Task to complete: Show every line below where "Baby" appears.

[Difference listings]
____

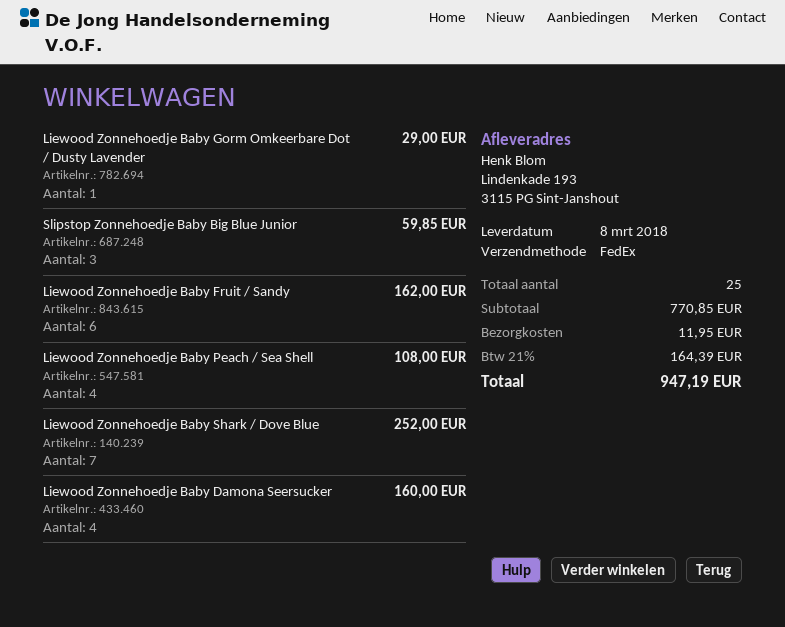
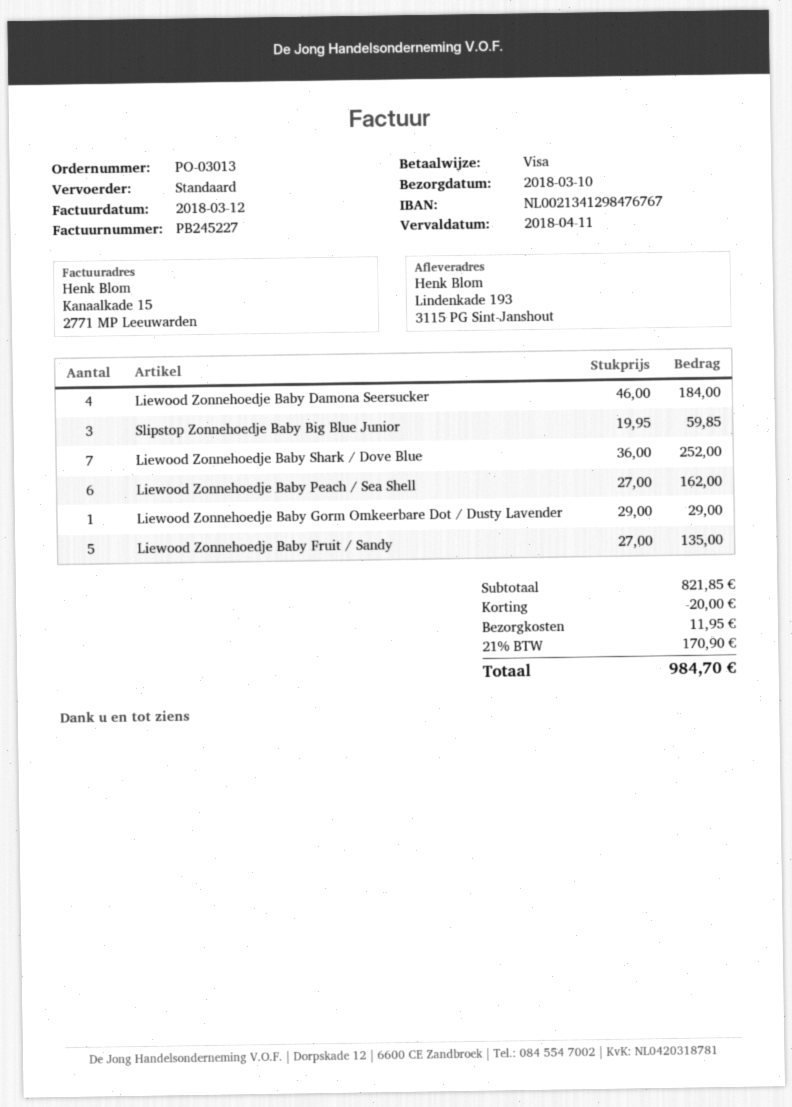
delivery date: 2018-03-08 -> 2018-03-10
shipping method: FedEx -> standard
Liewood Zonnehoedje Baby Fruit / Sandy: 6 for 162.00 -> 5 for 135.00
Liewood Zonnehoedje Baby Peach / Sea Shell: 4 for 108.00 -> 6 for 162.00
Liewood Zonnehoedje Baby Damona Seersucker: 4 for 160.00 -> 4 for 184.00
subtotal: 770.85 -> 821.85
discount: none -> 20.00
tax: 21% = 164.39 -> 21% = 170.90
total: 947.19 -> 984.70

____

Completed exercise:
Liewood Zonnehoedje Baby Fruit / Sandy: 6 for 162.00 -> 5 for 135.00
Liewood Zonnehoedje Baby Peach / Sea Shell: 4 for 108.00 -> 6 for 162.00
Liewood Zonnehoedje Baby Damona Seersucker: 4 for 160.00 -> 4 for 184.00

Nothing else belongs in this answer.